Some estimates are that up to R30bn is being lost annually to corruption in all spheres of government, emphasising the need for a tightening of systems.

The public sector spent R500bn on goods and services and construction work in the 2013-14 fiscal year, a supply chain management review released by the Treasury showed.

But the review admitted that there were numerous inadequacies. They included: staff who did not understand the importance of what they did; inadequate skills; high staff turnover; no separation of responsibilities between technocrats and political office-bearers; no consequences for those who failed to perform appropriately; cumbersome regulations and policies; and the difficulty of balancing transformation with getting work of the right quality at the best prices, on time.

Free Market Foundation executive director Leon Louw said addressing corruption and making procurement more efficient required transparency. "There need to be checks and balances, transparency, independent assessors and access to information by people bidding for tenders."

The review, by the office of the chief procurement officer, focused on all aspects of the process of acquiring goods and services — hence the use of the term supply chain management. A central list of approved suppliers that have been vetted for cost and quality has been created, managed by the chief procurement officer. The list is made up of 37 contracts covering more than 8,000 line items with an estimated annual value of more than R16bn. The Treasury said the list of nationally negotiated contracts would be expanded over the next three years.

The review proposed a number of reforms, which it said would help the public sector get value for money and ensure good-quality service delivery.
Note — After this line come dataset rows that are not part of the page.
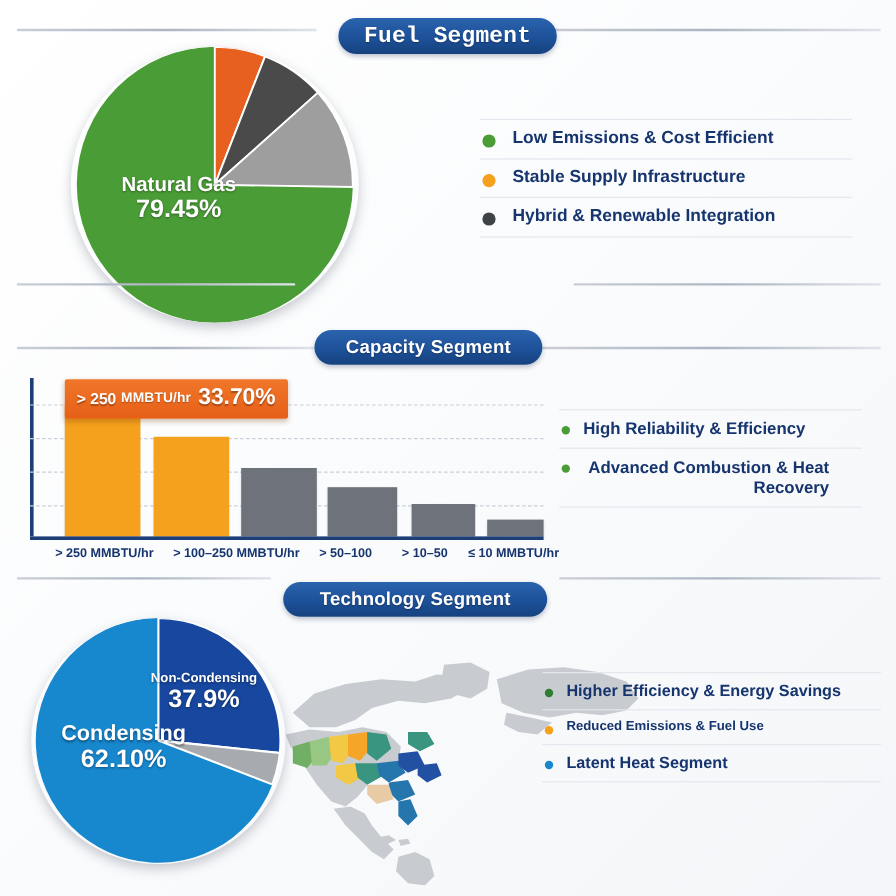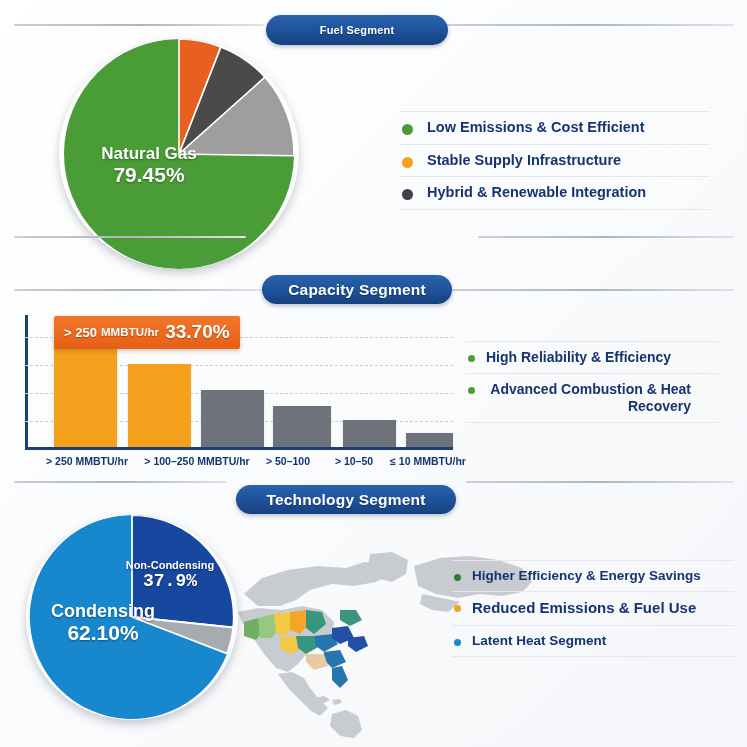--- a/index.html
+++ b/index.html
@@ -146,7 +146,7 @@
   <div class="rule" style="left:14px; top:24px; width:250px;"></div>
   <div class="rule" style="left:446px; top:24px; width:288px;"></div>
 
-  <div class="banner" style="left:266px; top:15px; width:182px; height:30px; font-size:11px;">
+  <div class="banner" style="left:282px; top:15px; width:182px; height:30px; font-size:19px;font-family:Liberation Mono, monospace;">
     <span>Fuel Segment</span>
   </div>
 

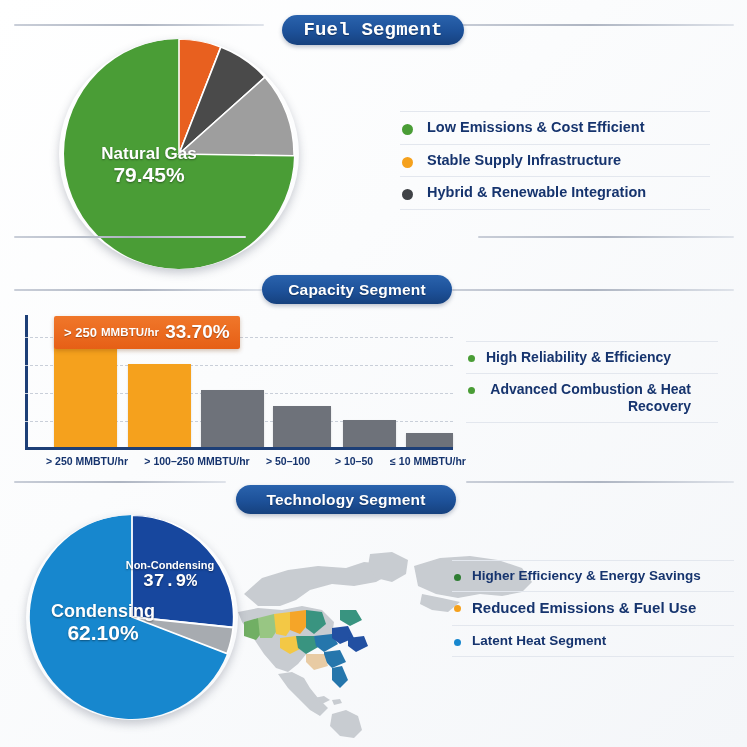--- a/index.html
+++ b/index.html
@@ -164,7 +164,7 @@
     </div>
   </div>
 
-  <div class="legend" style="left:400px; top:99px; width:310px;margin-top:12px;">
+  <div class="legend" style="left:400px; top:99px; width:310px;">
     <div class="legend-row">
       <span class="dot" style="width:11px;height:11px;background:#4a9d36;margin-right:14px;"></span>
       <span class="legend-text" style="font-size:14.5px;">Low Emissions &amp; Cost Efficient</span>

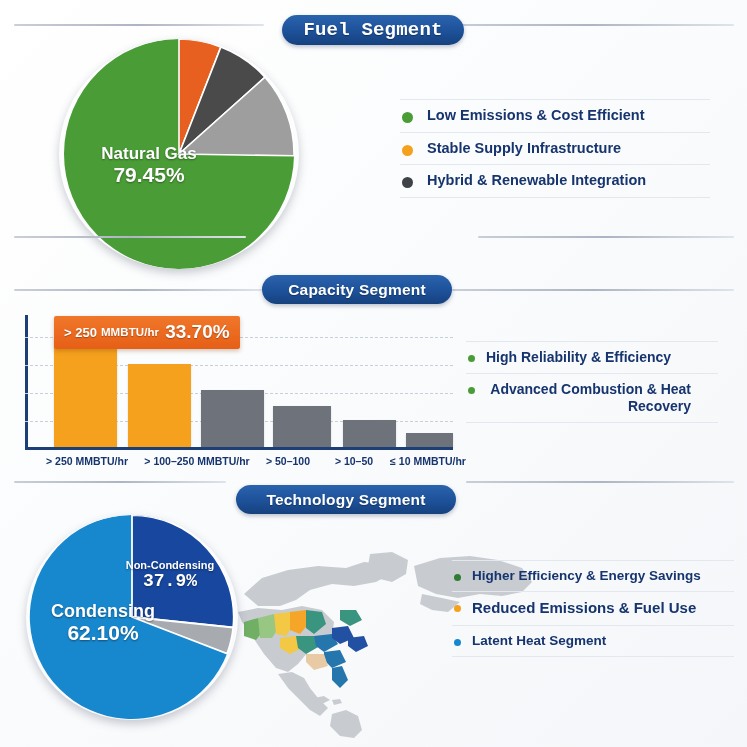--- a/index.html
+++ b/index.html
@@ -287,7 +287,7 @@
     </div>
     <div class="pie-label" style="left:94px; top:44px; width:100px;">
       <span class="nm" style="font-size:11px;">Non-Condensing</span>
-      <span class="pc" style="font-size:18px;font-family:Liberation Mono, monospace;">37.9%</span>
+      <span class="pc" style="font-size:21px;">37.9%</span>
     </div>
   </div>
 

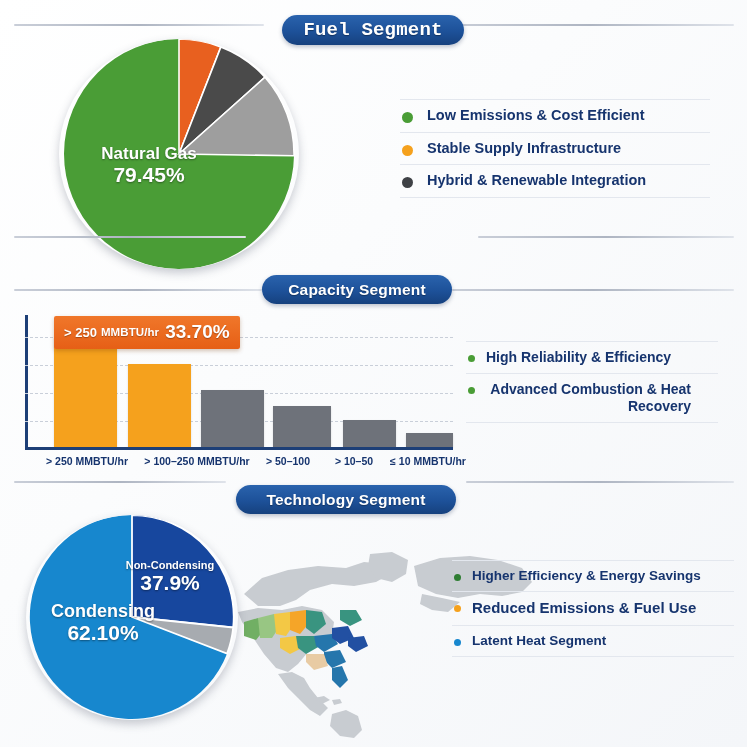--- a/index.html
+++ b/index.html
@@ -298,7 +298,7 @@
     </div>
     <div class="legend-row">
       <span class="dot" style="width:7px;height:7px;background:#f5a11d;margin-right:11px;margin-top:6px;"></span>
-      <span class="legend-text" style="font-size:15px;">Reduced Emissions &amp; Fuel Use</span>
+      <span class="legend-text" style="font-size:11px;">Reduced Emissions &amp; Fuel Use</span>
     </div>
     <div class="legend-row">
       <span class="dot" style="width:7px;height:7px;background:#1787ce;margin-right:11px;margin-top:6px;"></span>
They included consolidation of legal instruments applicable to supply chain management under one piece of legislation similar to the Public Finance Management Act or the Municipal Finance Management Act.

Other changes would be to standardise documentation and to set up a centralised database.

Deloitte public sector leader Nazeer Essop said the government needed a "fair value pricing model for common goods", which would prevent departments from paying different prices for the same products. "Centralising suppliers will also help government save a lot of money."

The government is also examining existing contracts in various sectors including banking, information and communication technology, professional services, security services, school textbooks and stationery.

On banking, the review said a feasibility study was being conducted to assess the cost and benefits of negotiating banking services centrally. SA’s four major banks provide banking services to more than 660 government entities. This system was fragmented, with high transaction costs, the review said.

The government is also procuring audit and financial management consulting services centrally to reduce spending on consultants, which amounts to R12bn each year, higher than the R3.5bn spent each year on security services, physical security and access control.

The government has been losing billions through wasteful spending by some of its departments and through corruption, particularly related to tenders.

The review raised concern over the "few, if any" consequences for those who, "despite support and encouragement", failed to perform at the required level.

In future everyone in the procurement process will be required to do more. Accounting officers and authorities will have to report on procurement plans, tenders to be advertised, tenders awarded, supplier company information, the value of each award and progress in implementing tenders.